It’s been a crazy ride. Nobody expected me to win, which is probably a solid prediction, but I really can’t complain. I walked to the neighbourhood Metro with a thousand thoughts and flashbacks dancing in my head. I registered in August even though I told everyone I was going to register on January 4th. OK, that was actually pretty funny. But even though I waited so long to register, I was still able to garner a fair amount of press, especially for a fringe candidate.

Several people have told me that I am not qualified to be mayor. They might very well be right, but if you look at what qualifies a person to hold public office, and the general consensus is that most lifer politicians are generally untrustworthy, then I am certain I am different from the cast of characters vying for the top job in 2010. On paper I am a freelance writer and an events producer, but I have never misused public money, I have no criminal record (much to the surprise of anyone who went to high school with me), and I do not have trouble getting along with my professional peers. And since my entire campaign has been directed towards the daunting task of eroding voter apathy among young people, I think my qualifications are sound. I may not win this election, but I am one of many young Torontonians who have made it our mission to shine a spotlight on the one item that defines politics today – young people, the largest demographic in the city, have been left out of the process.

On October 18th, Calgary residents went to the polls in their own mayoral election. Ric McIvor, often compared to Rob Ford, was the right-of-center front runner in all of the polls. Barb Higgins, a former local news anchor, was polling a close second, and a political novice named Naheed Nenshi was a distant third, polling at a paltry 18% just three days before the election.

On September 30th I traveled to Calgary to attend an event and met with McIvor and his campaign manager to talk about the youth vote. I was given a surprising response when I asked what he thought the turnout among young people would be.

“We don’t really try to reach young people. They don’t vote, so why bother?”

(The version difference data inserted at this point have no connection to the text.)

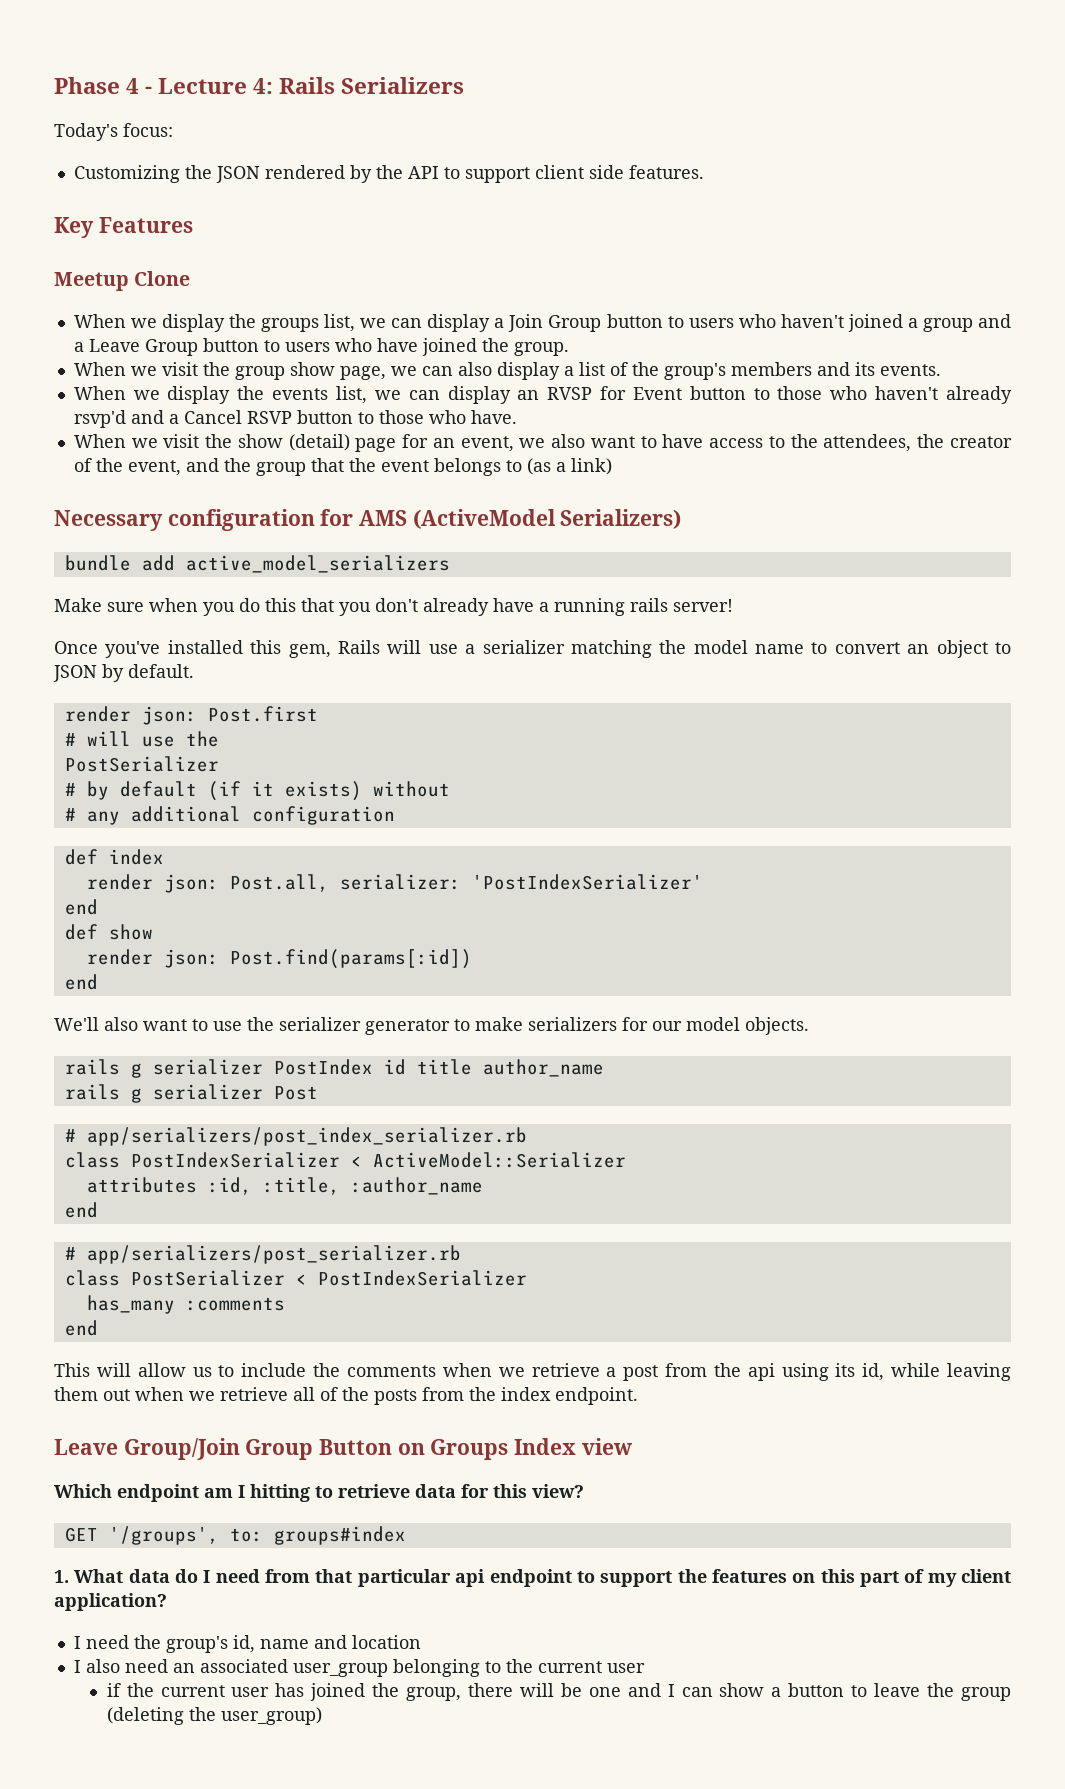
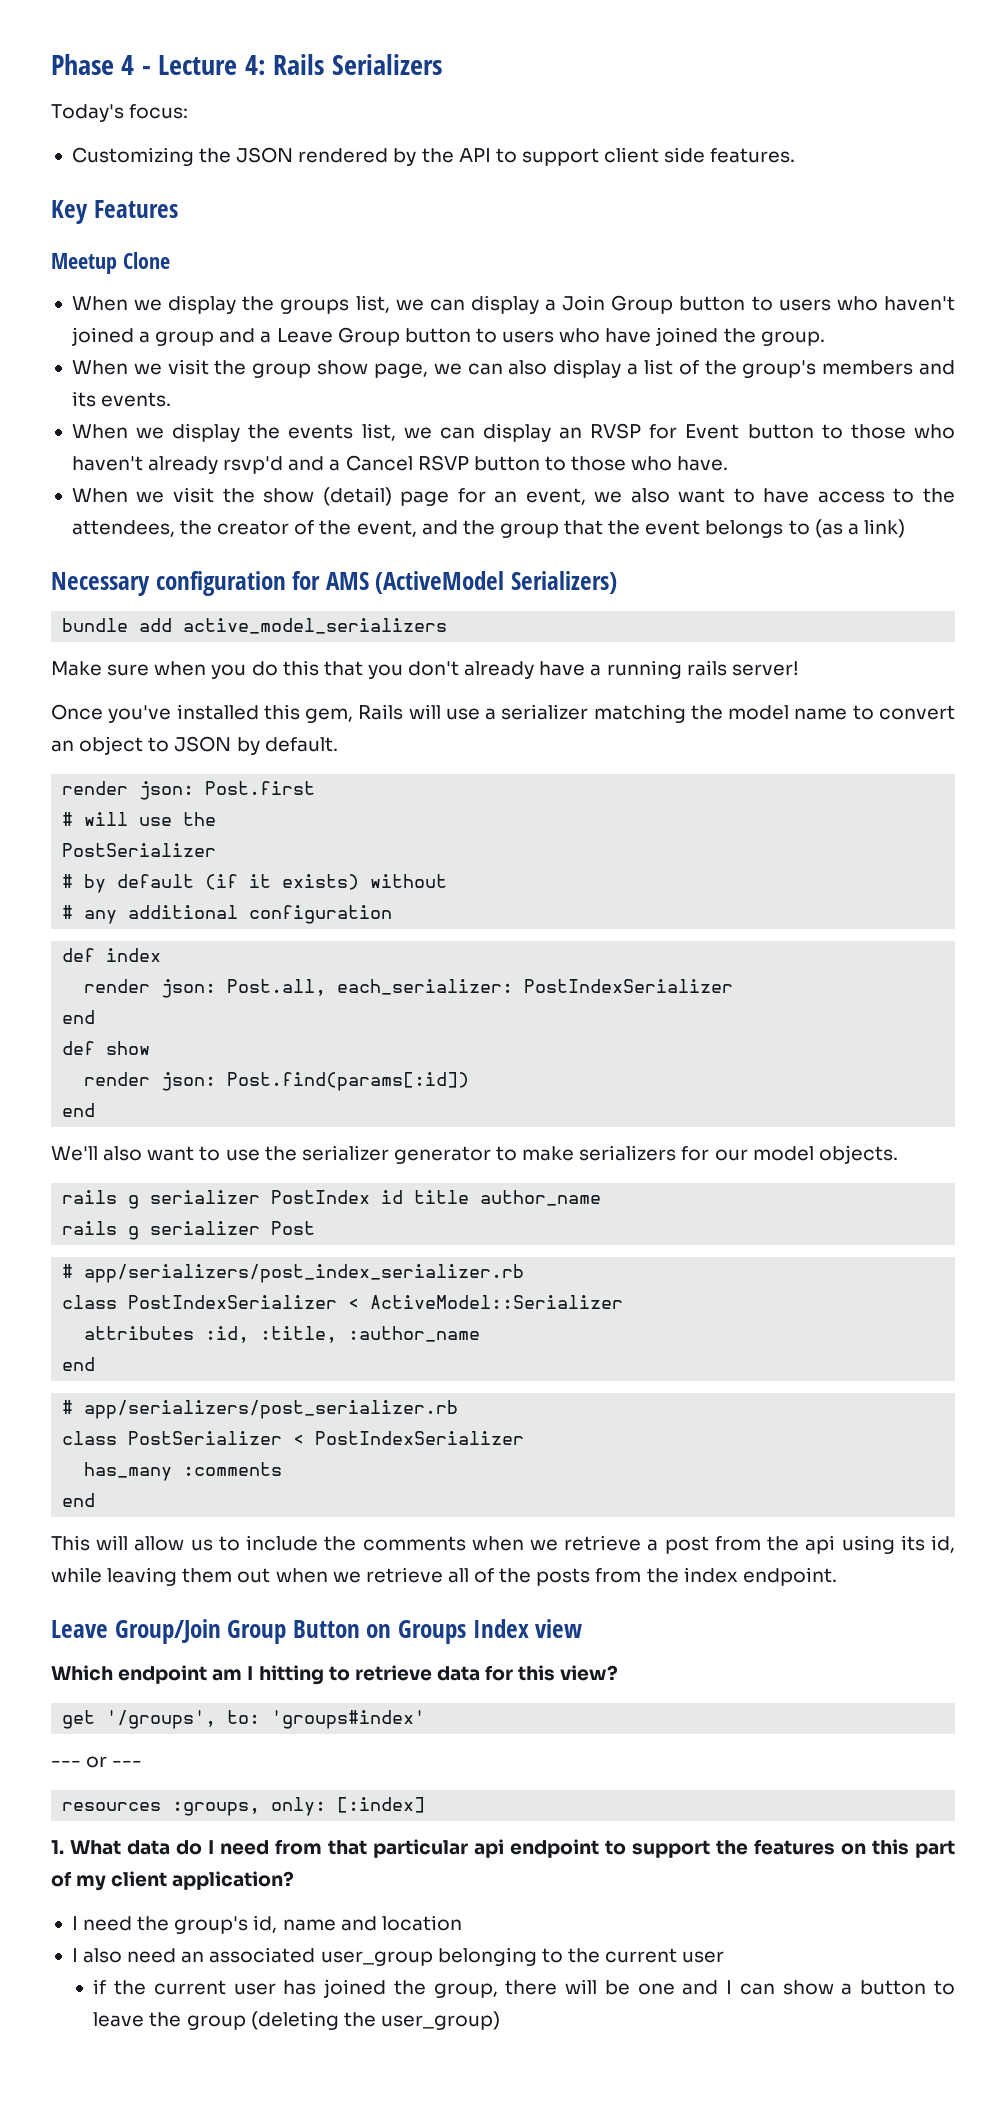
[339,874,703,890] serializer: 'PostIndexSerializer' -> [337,979,734,995] each_serializer: PostIndexSerializer
[64,1527,98,1542] GET -> [62,1710,96,1729] get
[273,1526,406,1545] groups#index -> [271,1710,426,1729] [51,1756,143,1768] [62,1797,426,1816] 'groups#index' // --- or --- // resources :groups, only: [:index]

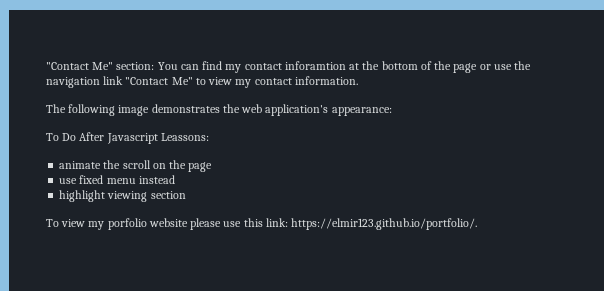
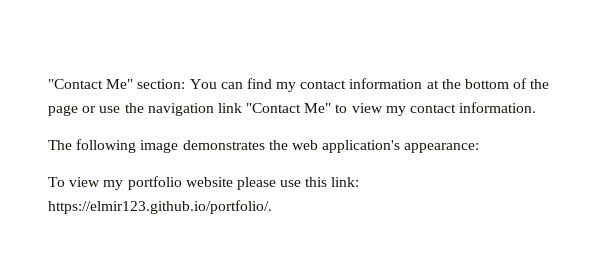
[284,61,346,70] inforamtion -> [349,78,423,89] information
[46,132,209,144] [59,160,213,172] [59,175,175,184] [59,190,186,202] // To Do After Javascript Leassons: // animate the scroll on the page // use fixed menu instead // highlight viewing section -> (480, 148) none
[107,218,147,230] porfolio -> [127,176,182,190] portfolio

Nineteen days later McIvor lost the election to Nenshi who credits the mobilization of young voters as the key ingredient to his victory.

Toronto does not have a Nenshi, and contrary to a sparsely held belief, Joe Pantalone does not resonate with young Toronto voters. Incidentally, Pantalone will still receive a higher percentage than the current polls indicate as there is a movement of anti-strategic voting taking place as you read this. People are growing exhausted at the political construct and the media alike. Toronto is being dictated to by pundits, smarmy journalists, political lifers and their handlers, all caused from a  subliminal consensus that has convinced them of the following: Rob Ford and George Smitherman are the only two politicians who can win this election.

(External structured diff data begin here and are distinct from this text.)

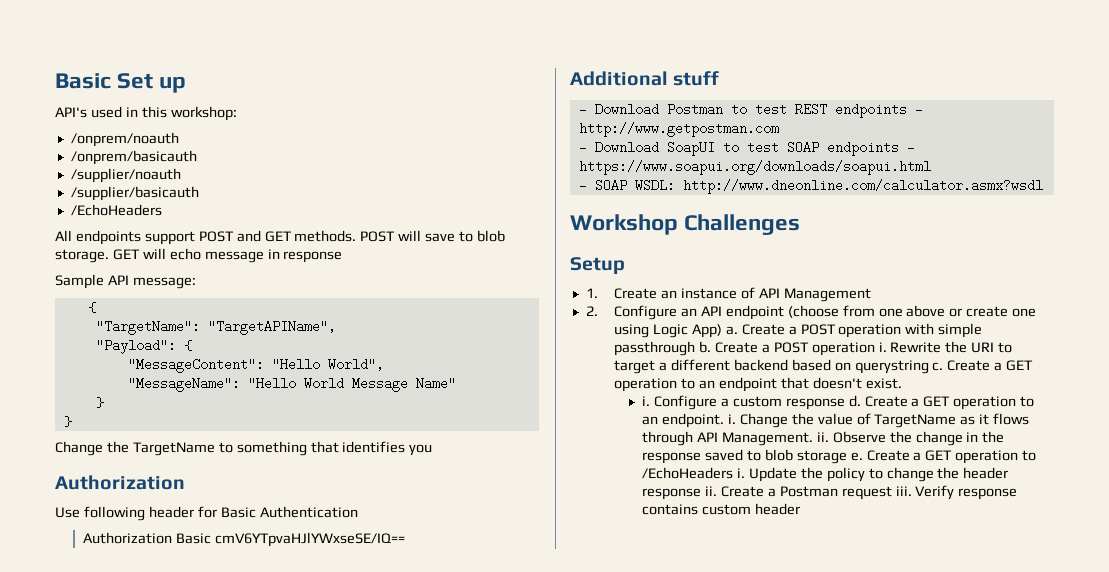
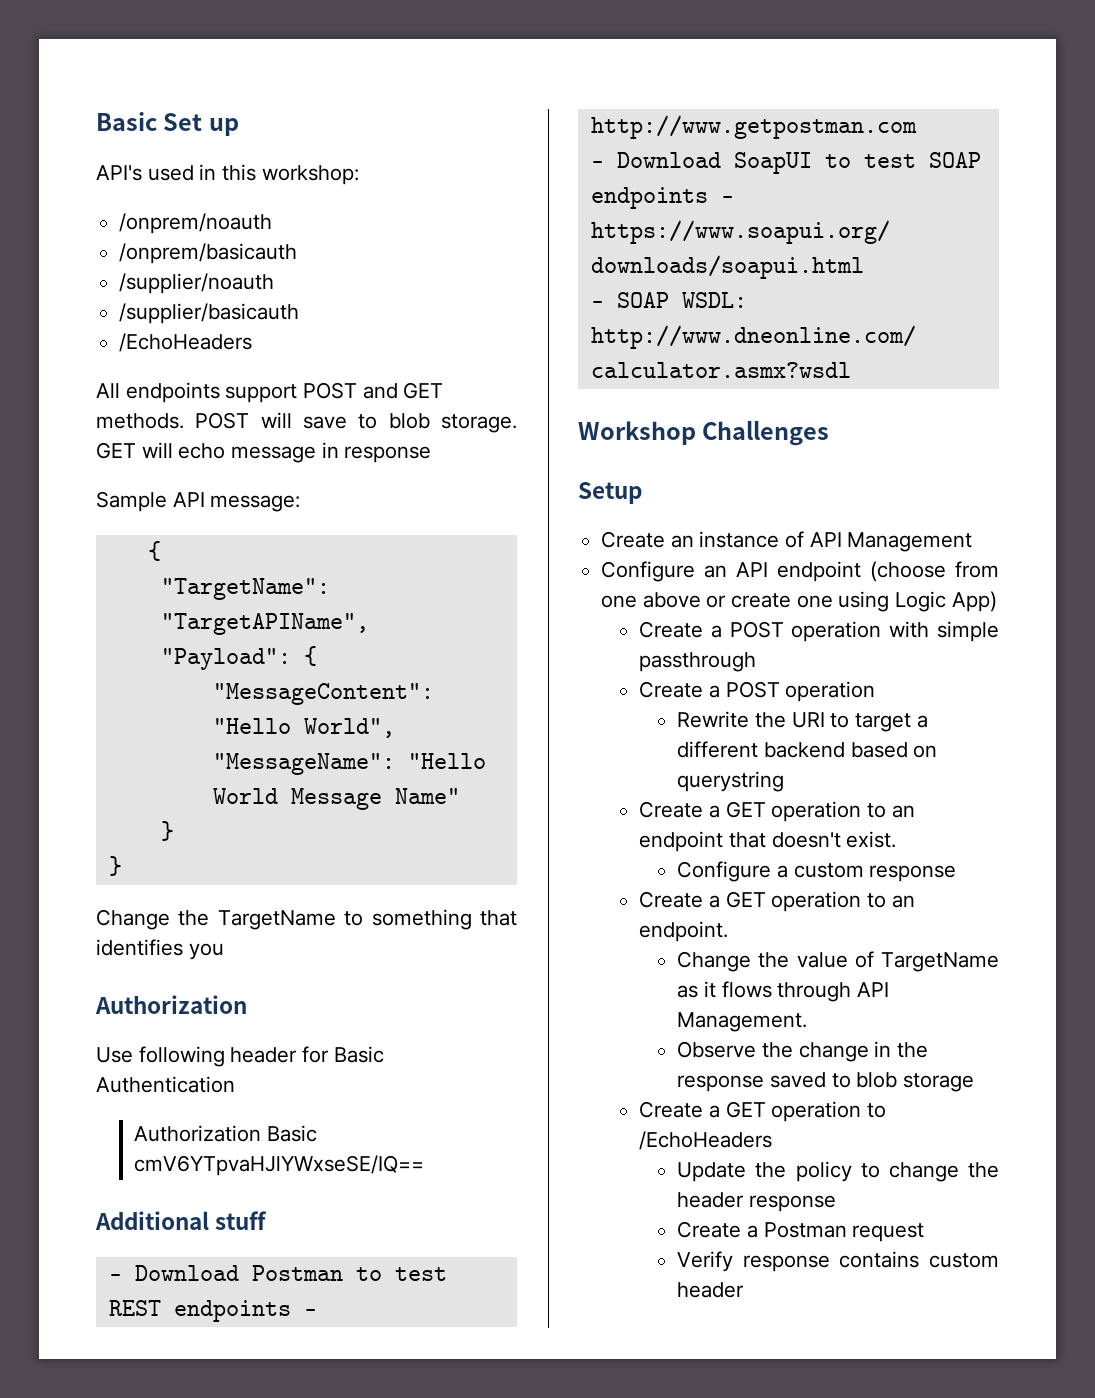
[585,288,598,298] 1. -> (642, 493) none
[585,306,598,316] 2. -> (973, 542) none
[725,326,738,335] a. -> (997, 601) //
[698,341,887,356] b. Create a POST operation i. -> [639,681,876,702] // Create a POST operation //
[932,362,944,371] c. -> (785, 781) //
[642,396,651,406] i. -> (897, 839) none
[848,395,861,407] d. -> (957, 873) //
[727,414,736,424] i. -> (729, 931) //
[816,432,829,442] ii. -> (808, 1022) //
[850,452,863,461] e. -> (974, 1082) //
[736,468,745,478] i. -> (773, 1140) //
[704,486,717,496] ii. -> (836, 1203) //
[895,486,912,496] iii. -> (925, 1232) //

Even the polls are showing a lack of depth as it pertains to critical thinking and execution of facts. EKOS, an otherwise reputable firm, recently admitted to using an automated dialer to conduct a poll that claimed Ford was ahead of Smitherman by 9 points. Of course, these robocalls cannot distinguish between the target receiver of the phone call or a 12 year old child. Additionally, this poll was conducted over a period of 9 days, an eternity in election time when many people change their minds about their choices more than once.

The Toronto Mayoral Election of 2010 is a first of its kind for the people of this city. We are seeing tactics normally reserved for American political races (Rob Ford has also used robocalls to reach thousands of voters) as well as a media who have become cheer leaders for particular candidates not just in their editorials, but in their so-called balanced reporting. So blatant has this year’s biases been that many readers have called for the termination of journalists who have openly endorsed a candidate, not because it hasn’t been done before, but due to the uniformity of opinions in the columns of their colleagues. Like it or not, the media is not only editorializing the election but shaping the outcome. Writers from The Sun took Rob Ford. Star readers think Smitherman is their guy. The National Post also selected Ford, and The Globe and Mail held their nose and took Smitherman. NOW Magazine still doesn’t matter.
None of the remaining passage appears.